Give back an exact repetition of the material below, from its first line through the line that contains "(93, 111) none", both included, minus the pictures.
===== Record excerpts =====
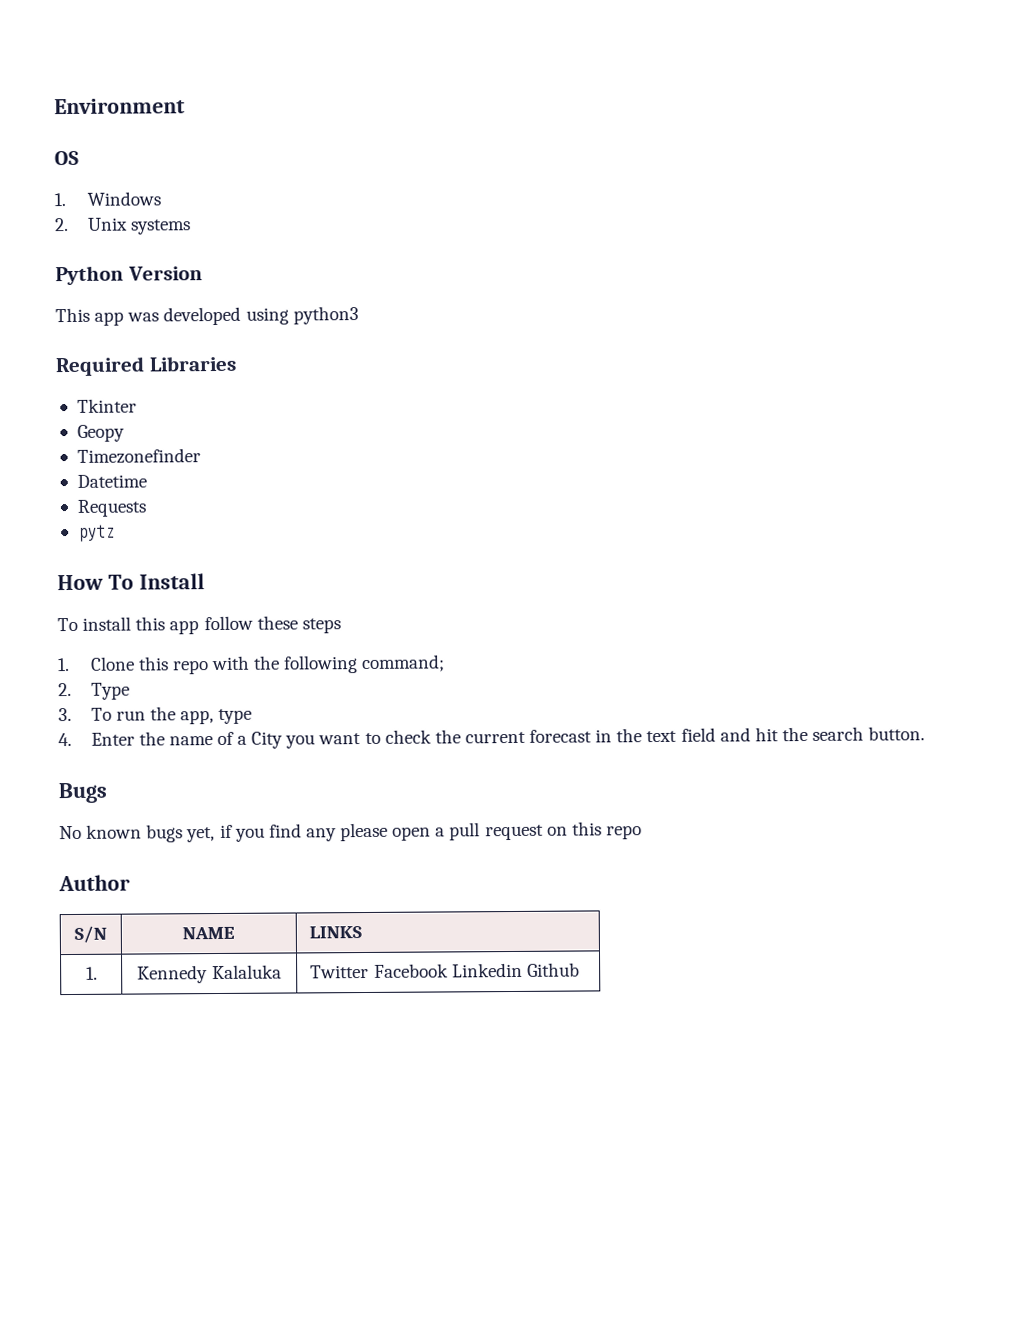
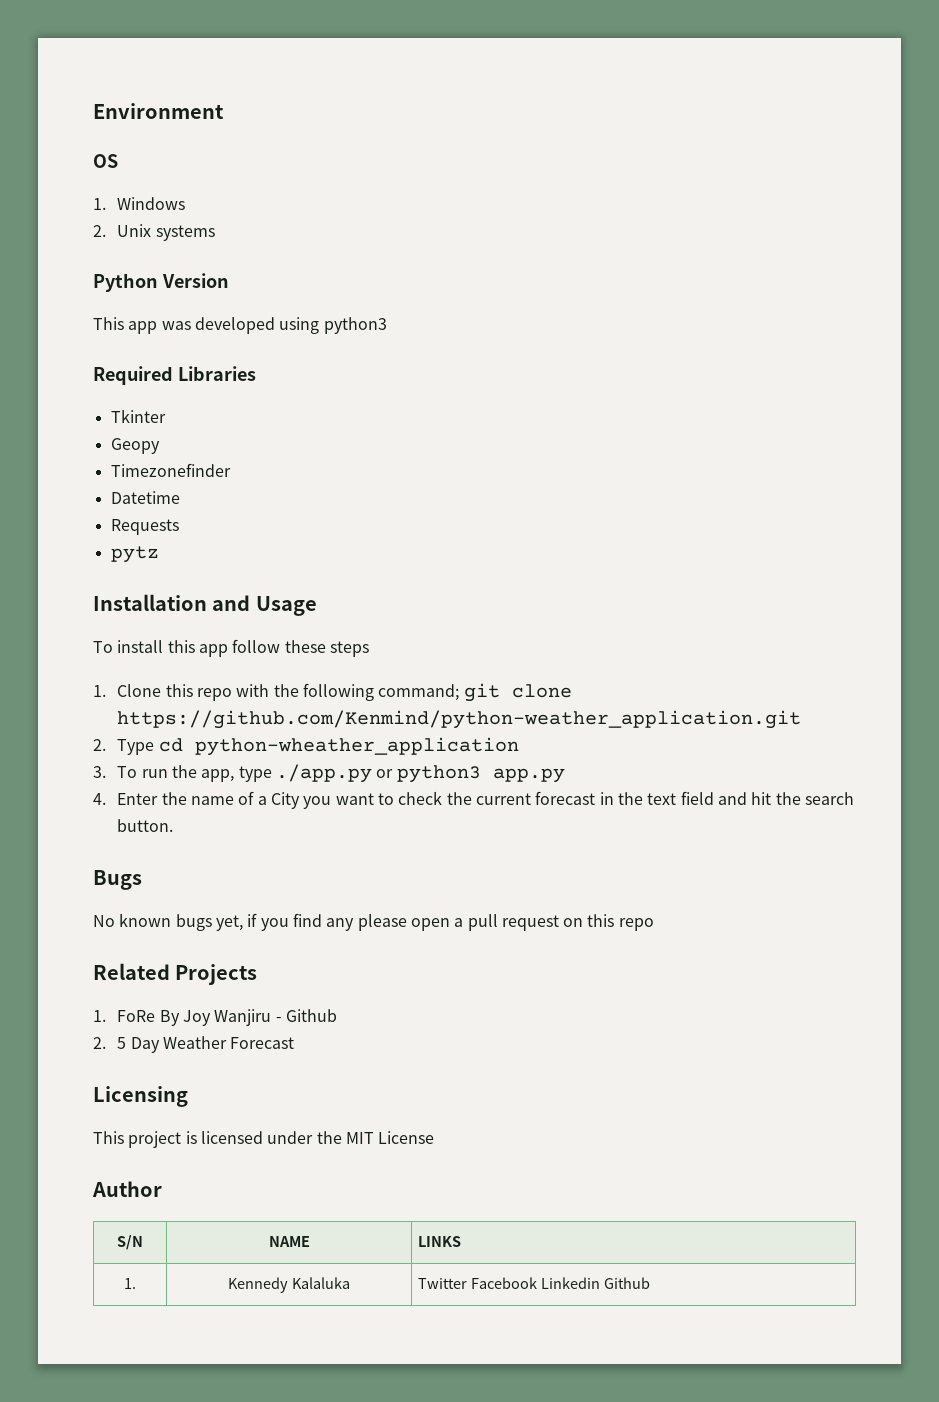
[57,573,205,591] How To Install -> [93,594,317,616] Installation and Usage
(446, 663) none -> [463,683,572,702] [117,710,802,729] git clone https://github.com/Kenmind/python-weather_application.git
(130, 691) none -> [158,737,519,756] cd python-wheather_application
(253, 716) none -> [276,764,565,783] ./app.py or python3 app.py
(642, 832) none -> [93,963,258,985] [93,1009,338,1026] [93,1036,295,1053] [93,1086,188,1107] [93,1131,435,1148] // Related Projects // 1. FoRe By Joy Wanjiru - Github // 2. 5 Day Weather Forecast // Licensing // This project is licensed under the MIT License

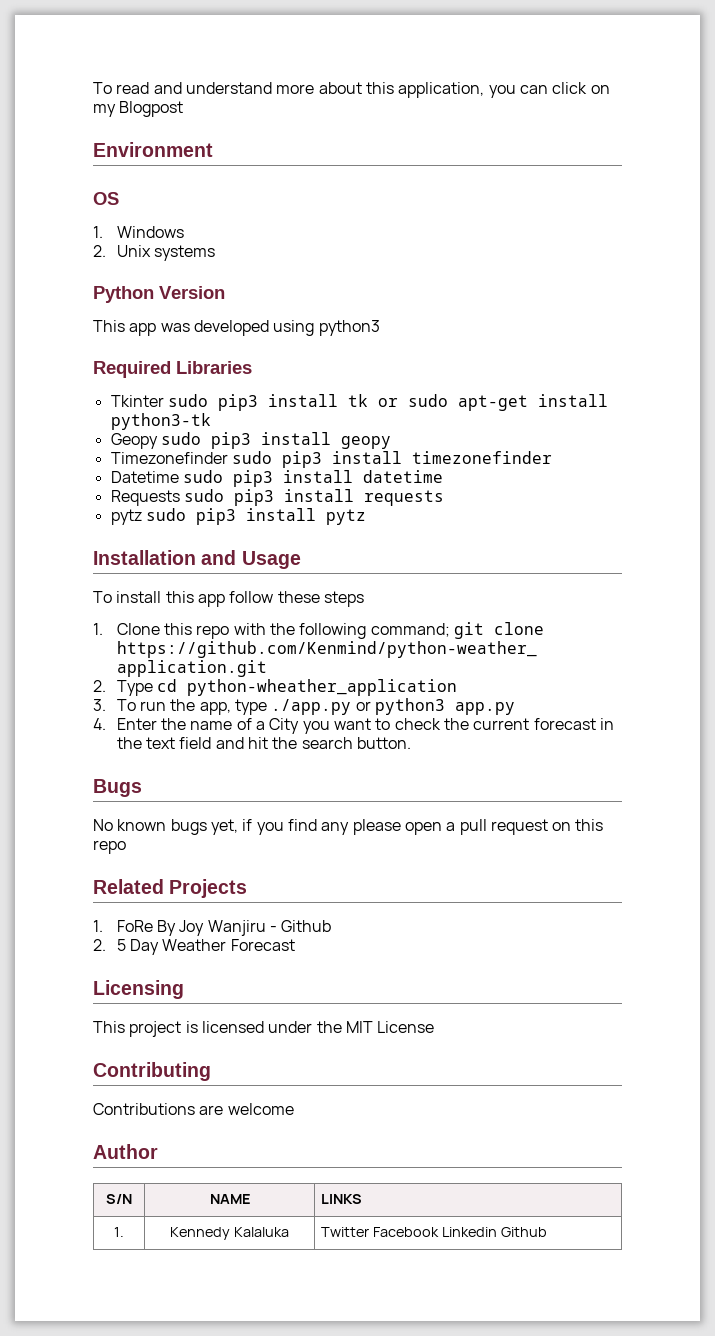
(93, 111) none -> [93,82,610,98] [93,101,184,117] To read and understand more about this application, you can click on my Blogpost //
[110,438,160,454] [110,463,231,477] [110,491,180,504] [110,519,179,535] // Geopy // Timezonefinder // Datetime // Requests // -> [167,394,608,411] [110,413,211,430] [110,432,391,449] [110,451,552,468] [110,470,443,487] [110,489,444,506] [110,508,316,525] sudo pip3 install tk or sudo apt-get install python3-tk // Geopy sudo pip3 install geopy // Timezonefinder sudo pip3 install timezonefinder // Datetime sudo pip3 install datetime // Requests sudo pip3 install requests // pytz sudo pip3 install
(435, 1137) none -> [93,1062,211,1081] [93,1103,294,1115] // Contributing // Contributions are welcome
=====
* [Response area]:
[57,573,205,591] How To Install -> [93,594,317,616] Installation and Usage
(446, 663) none -> [463,683,572,702] [117,710,802,729] git clone https://github.com/Kenmind/python-weather_application.git
(130, 691) none -> [158,737,519,756] cd python-wheather_application
(253, 716) none -> [276,764,565,783] ./app.py or python3 app.py
(642, 832) none -> [93,963,258,985] [93,1009,338,1026] [93,1036,295,1053] [93,1086,188,1107] [93,1131,435,1148] // Related Projects // 1. FoRe By Joy Wanjiru - Github // 2. 5 Day Weather Forecast // Licensing // This project is licensed under the MIT License

(93, 111) none -> [93,82,610,98] [93,101,184,117] To read and understand more about this application, you can click on my Blogpost //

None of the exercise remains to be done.